Harper’s is pleased to announce Library, Massachusetts-based artist Eliot Greenwald’s fourth solo exhibition with the gallery. In chemistry, the law of the conservation of energy states that within a closed system, energy cannot be created or destroyed; rather, it can only be transferred. This foundational principle plays a critical role in Greenwald’s conception of the environment and how humans and other forms of life engage with their habitats. For Greenwald, humankind cannot be distinguished from the landscapes it occupies—though they shuffle through diverging cycles of existence, decomposition, and rebirth, all types of life are ultimately cut from the same cloth. Across the works that comprise this exhibition, the artist reckons with such metaphysical relationality both iconographically and materially.

 

Visually, Greenwald locates the interconnection between natural and artificial worlds with an amalgam of richly saturated geological and botanical forms. In his surreal compositions, sinuous roads lead to towering mountains, often partitioned by identical crescent moons. Such is the case in the diptych A Letter to the Center of the Lake. Here, forest green mountains peak out from the rounded edges of an obtuse canvas at dusk. The magnificent horizon eclipses eclectic plant forms with frizzled tendrils and Jurassic branches. One grand plant ascends from the center of the work with meandering limbs, conjuring the famed tree of life itself. And like a pair of beaming eyes, twin moons watch over it all in phantasmagoric twilight. 
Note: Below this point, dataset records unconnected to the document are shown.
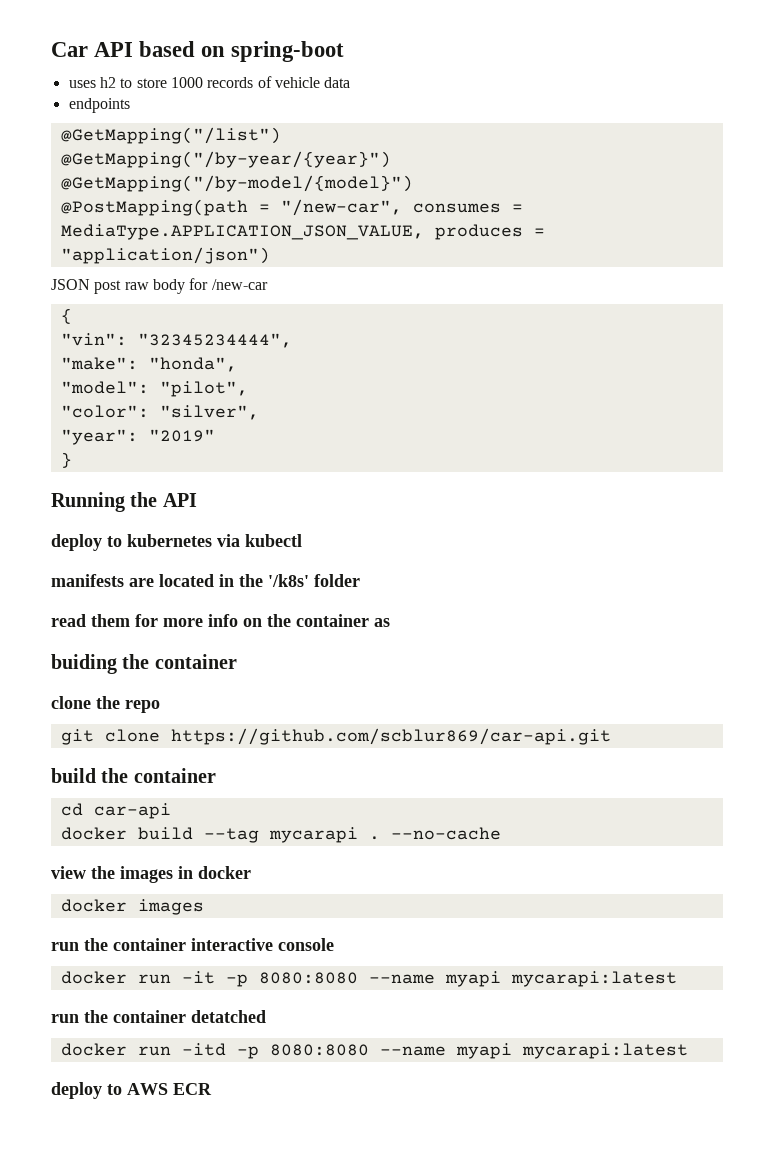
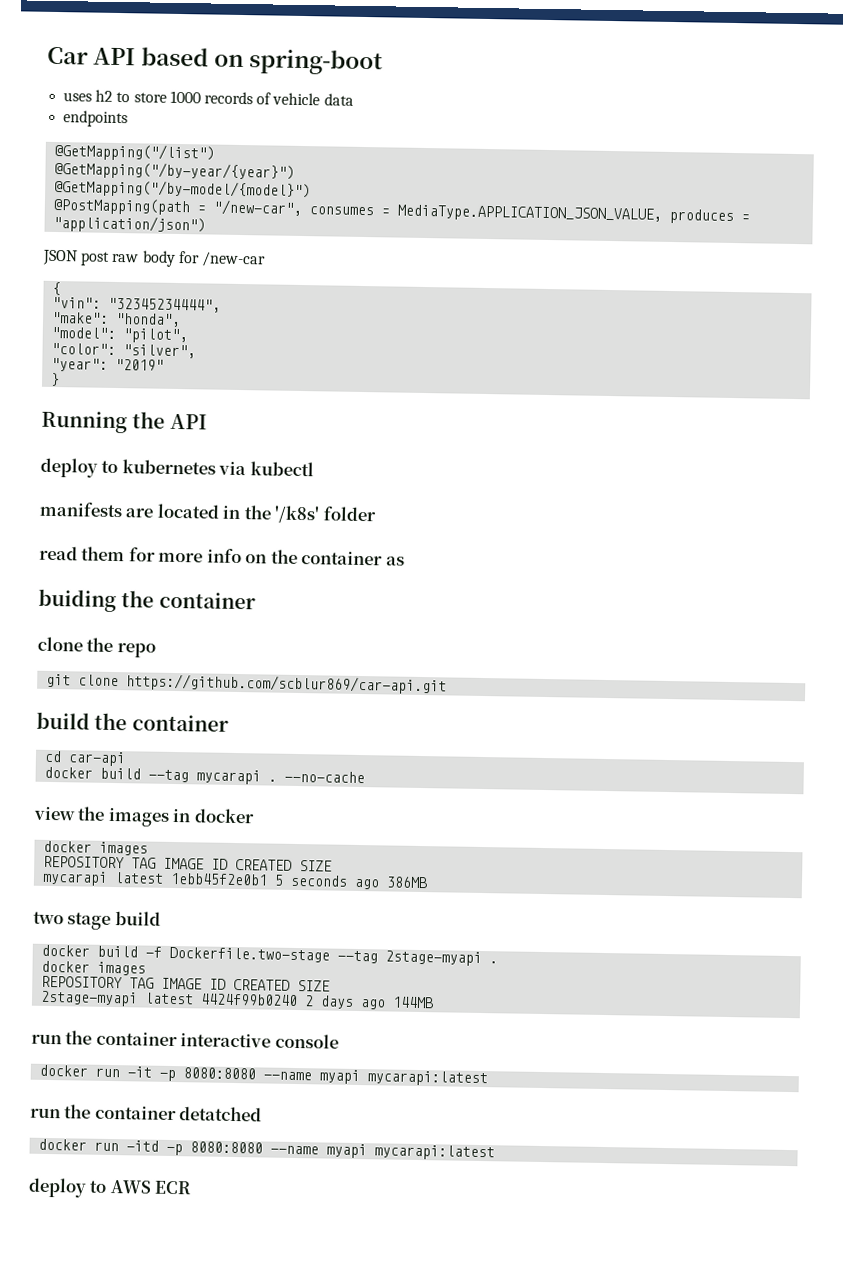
  view the images in docker
  docker images
+ REPOSITORY TAG IMAGE ID CREATED SIZE
+ mycarapi latest 1ebb45f2e0b1 5 seconds ago 386MB
+ two stage build
+ docker build -f Dockerfile.two-stage --tag 2stage-myapi .
+ docker images
+ REPOSITORY TAG IMAGE ID CREATED SIZE
+ 2stage-myapi latest 4424f99b0240 2 days ago 144MB

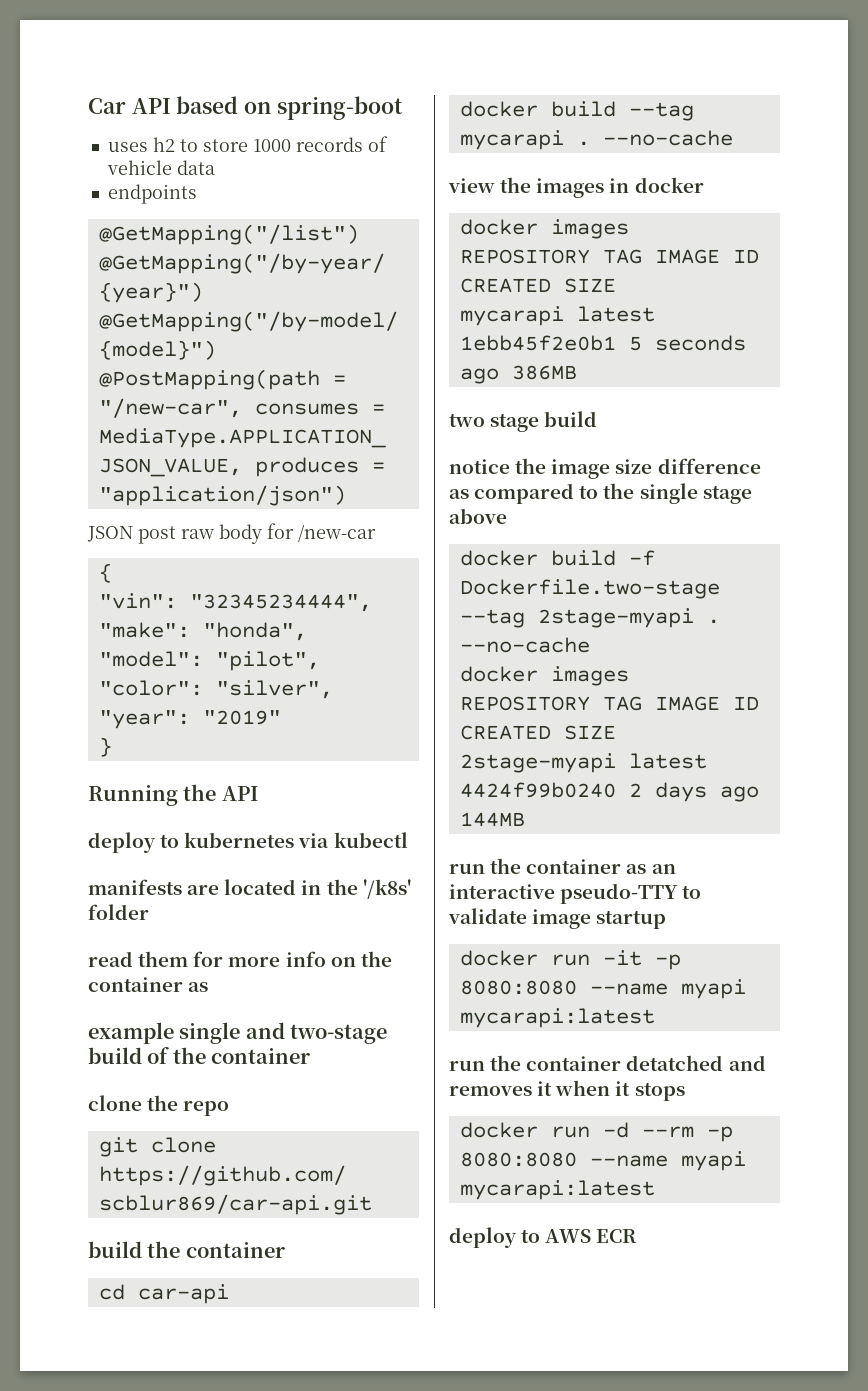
- buiding the container
+ example single and two-stage build of the container
+ notice the image size difference as compared to the single stage above
- docker build -f Dockerfile.two-stage --tag 2stage-myapi .
+ docker build -f Dockerfile.two-stage --tag 2stage-myapi . --no-cache
- run the container interactive console
+ run the container as an interactive pseudo-TTY to validate image startup
- run the container detatched
- docker run -itd -p 8080:8080 --name myapi mycarapi:latest
+ run the container detatched and removes it when it stops
+ docker run -d --rm -p 8080:8080 --name myapi mycarapi:latest

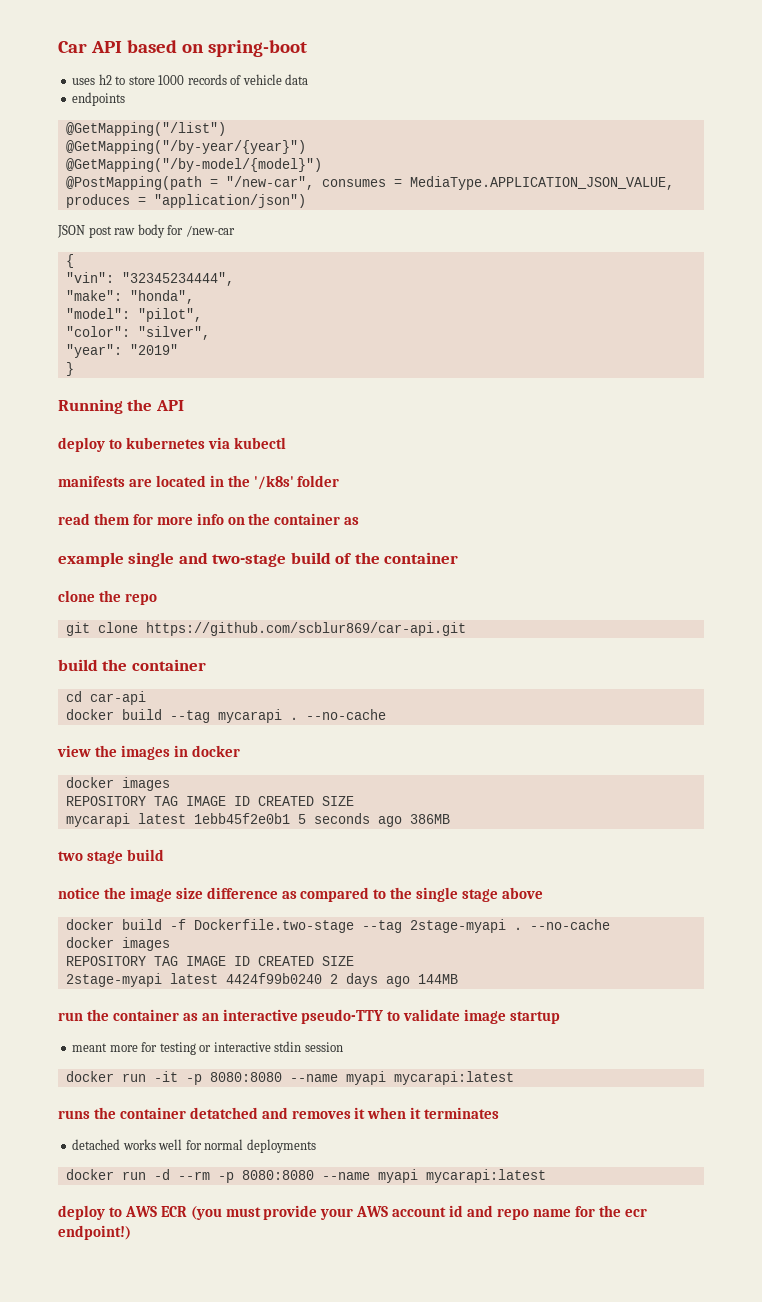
+ meant more for testing or interactive stdin session
- run the container detatched and removes it when it stops
+ runs the container detatched and removes it when it terminates
+ detached works well for normal deployments
- deploy to AWS ECR
+ deploy to AWS ECR (you must provide your AWS account id and repo name for the ecr endpoint!)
Greenwald returns to these celestial motifs throughout the exhibition, grounding viewers in the everyday ideographs of timekeeping that unite the world’s diverse ecosystems. But among these cavernous landscapes cast in whimsical hues, the artist also buries man-made inventions. Greenwald incorporates vehicles that cut through and illuminate the awe-inspiring terrain in these scenes. These miniature automobiles stand in for the human vessel itself—a subtle reminder that even the most engineered facets of the anthropocene are just one piece in the grander puzzle of existence. 

Library of Paper Towels furthers this existential reckoning by addressing the flawed yet enduring creations of human thought. Greenwald constructed this freestanding repository from reclaimed wood salvaged from an 18th-century barn in western Massachusetts. Inside, the hundreds of vibrant books that line the shelves are each hand bound by the artist, made from recycled paper towels used in the process of painting his Night Car series—a veritable index of artistic production. Together, the antique wood and fabricated books tease out the artifice of libraries themselves. With this sculpture, Greenwald probes at how knowledge is generated, disseminated, and archived.

Ultimately, Library is riddled with these kinds of playful provocations. Mining the tension between museal preservation and the byproducts of creation, the artist considers the ways in which cultural and metaphysical memory evolves throughout the passage of time. In this compelling presentation of new works, Greenwald embraces recycling and repetition as transformative rituals: it is through the act of reuse that one might uncover untold maxims obscured in plain sight—innate queries that speak to the confluence of communities and paradigms that erect life on Earth.